Data to examine -
▬▬▬
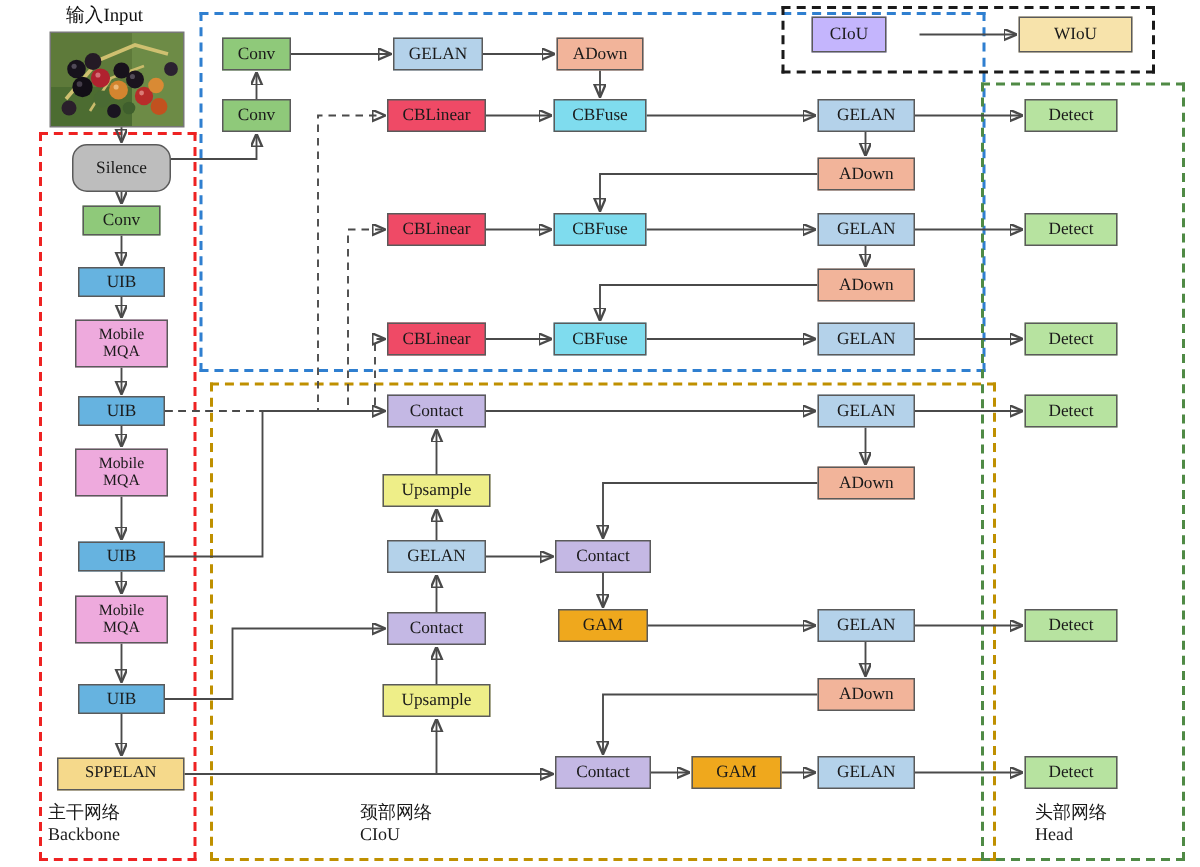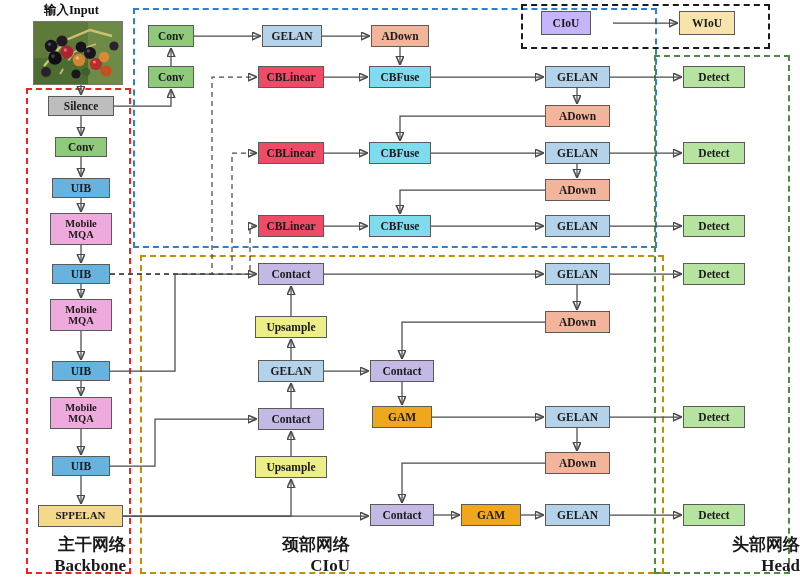--- a/index.html
+++ b/index.html
@@ -1,17 +1,17 @@
 <!DOCTYPE html>
 <html><head>
 <meta charset="utf-8">
 <style>
   html,body{margin:0;padding:0;background:#ffffff;}
   body{font-family:"Liberation Serif", serif;}
-  #stage{position:relative;width:800px;height:578px;background:#fff;overflow:hidden;font-weight:bold;}
+  #stage{position:relative;width:800px;height:578px;background:#fff;overflow:hidden;}
 
   
   .node{
     position:absolute;
     box-sizing:border-box;
     border:1px solid #5a5a5a;
     display:flex;align-items:center;justify-content:center;
     text-align:center;
     font-family:"Liberation Serif", serif;
     font-size:11.5px;
@@ -24,22 +24,22 @@
   
   .region{position:absolute;box-sizing:border-box;background:transparent;z-index:1;}
   .region.red    {border:2px dashed #ee2222;}
   .region.blue   {border:2px dashed #2f7fd0;}
   .region.gold   {border:2px dashed #bf9000;}
   .region.green  {border:2px dashed #4f8a45;}
   .region.black  {border:2px dashed #1a1a1a;}
 
   
   .caption{
-    position:absolute;z-index:4;text-align:right;
-    font-family:"Liberation Serif", serif;font-size:17px;color:#1a1a1a;
+    position:absolute;z-index:4;text-align:left;
+    font-family:"Liberation Serif", serif;font-size:12px;color:#1a1a1a;
     line-height:1.25;white-space:pre-line;
   }
 
   
   .plain{position:absolute;z-index:4;font-family:"Liberation Serif", serif;
          font-size:12.5px;color:#111;white-space:nowrap;}
 
   
   #photo{position:absolute;z-index:5;border:1px solid #777;overflow:hidden;}
   #photo svg{display:block;}
@@ -181,21 +181,21 @@
 
     <line x1="434" y1="515" x2="459" y2="515" marker-end="url(#ah)"></line>
     <line x1="521" y1="515" x2="543" y2="515" marker-end="url(#ah)"></line>
 
     <line x1="610" y1="274" x2="681" y2="274" marker-end="url(#ah)"></line>
     <line x1="610" y1="417" x2="681" y2="417" marker-end="url(#ah)"></line>
     <line x1="610" y1="515" x2="681" y2="515" marker-end="url(#ah)"></line>
   </svg>
 
   <div id="nodes">
-      <div class="node" style="left: 48px; top: 96px; width: 66px; height: 20px; background: rgb(189, 189, 189);">Silence</div>
+      <div class="node" style="left: 48px; top: 96px; width: 66px; height: 32px; background: rgb(189, 189, 189); border-radius: 10px;">Silence</div>
       <div class="node" style="left: 55px; top: 137px; width: 52px; height: 20px; background: rgb(143, 201, 122);">Conv</div>
       <div class="node" style="left: 52px; top: 178px; width: 58px; height: 20px; background: rgb(102, 179, 224);">UIB</div>
       <div class="node" style="left: 50px; top: 213px; width: 62px; height: 32px; background: rgb(238, 170, 221); font-size: 10.5px;">Mobile
 MQA</div>
       <div class="node" style="left: 52px; top: 264px; width: 58px; height: 20px; background: rgb(102, 179, 224);">UIB</div>
       <div class="node" style="left: 50px; top: 299px; width: 62px; height: 32px; background: rgb(238, 170, 221); font-size: 10.5px;">Mobile
 MQA</div>
       <div class="node" style="left: 52px; top: 361px; width: 58px; height: 20px; background: rgb(102, 179, 224);">UIB</div>
       <div class="node" style="left: 50px; top: 397px; width: 62px; height: 32px; background: rgb(238, 170, 221); font-size: 10.5px;">Mobile
 MQA</div>
@@ -230,21 +230,21 @@
       <div class="node" style="left: 370px; top: 504px; width: 64px; height: 22px; background: rgb(196, 184, 228);">Contact</div>
       <div class="node" style="left: 461px; top: 504px; width: 60px; height: 22px; background: rgb(239, 168, 29);">GAM</div>
       <div class="node" style="left: 545px; top: 504px; width: 65px; height: 22px; background: rgb(180, 210, 234);">GELAN</div>
       <div class="node" style="left: 683px; top: 66px; width: 62px; height: 22px; background: rgb(183, 227, 160);">Detect</div>
       <div class="node" style="left: 683px; top: 142px; width: 62px; height: 22px; background: rgb(183, 227, 160);">Detect</div>
       <div class="node" style="left: 683px; top: 215px; width: 62px; height: 22px; background: rgb(183, 227, 160);">Detect</div>
       <div class="node" style="left: 683px; top: 263px; width: 62px; height: 22px; background: rgb(183, 227, 160);">Detect</div>
       <div class="node" style="left: 683px; top: 406px; width: 62px; height: 22px; background: rgb(183, 227, 160);">Detect</div>
       <div class="node" style="left: 683px; top: 504px; width: 62px; height: 22px; background: rgb(183, 227, 160);">Detect</div>
       <div class="node" style="left: 541px; top: 11px; width: 50px; height: 24px; background: #c4b5fd;">CIoU</div>
-      <div class="node" style="left: 679px; top: 11px; width: 56px; height: 24px; background: rgb(247, 227, 171);">WIoU</div>
+      <div class="node" style="left: 679px; top: 11px; width: 76px; height: 24px; background: rgb(247, 227, 171);">WIoU</div>
     </div>
 
   <div id="captions">
       <div class="caption" style="left: 32px; top: 534px; width: 94px;">主干网络
 Backbone</div>
       <div class="caption" style="left: 240px; top: 534px; width: 110px;">颈部网络
 CIoU</div>
       <div class="caption" style="left: 690px; top: 534px; width: 110px;">头部网络
 Head</div>
     </div>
▬▬▬
Exercise brief -
Give back exactly the lines from the top of the records to the line containing "-24,22 +24,22 @@", both included, and no pictures.

Exercise output -
--- a/index.html
+++ b/index.html
@@ -1,17 +1,17 @@
 <!DOCTYPE html>
 <html><head>
 <meta charset="utf-8">
 <style>
   html,body{margin:0;padding:0;background:#ffffff;}
   body{font-family:"Liberation Serif", serif;}
-  #stage{position:relative;width:800px;height:578px;background:#fff;overflow:hidden;font-weight:bold;}
+  #stage{position:relative;width:800px;height:578px;background:#fff;overflow:hidden;}
 
   
   .node{
     position:absolute;
     box-sizing:border-box;
     border:1px solid #5a5a5a;
     display:flex;align-items:center;justify-content:center;
     text-align:center;
     font-family:"Liberation Serif", serif;
     font-size:11.5px;
@@ -24,22 +24,22 @@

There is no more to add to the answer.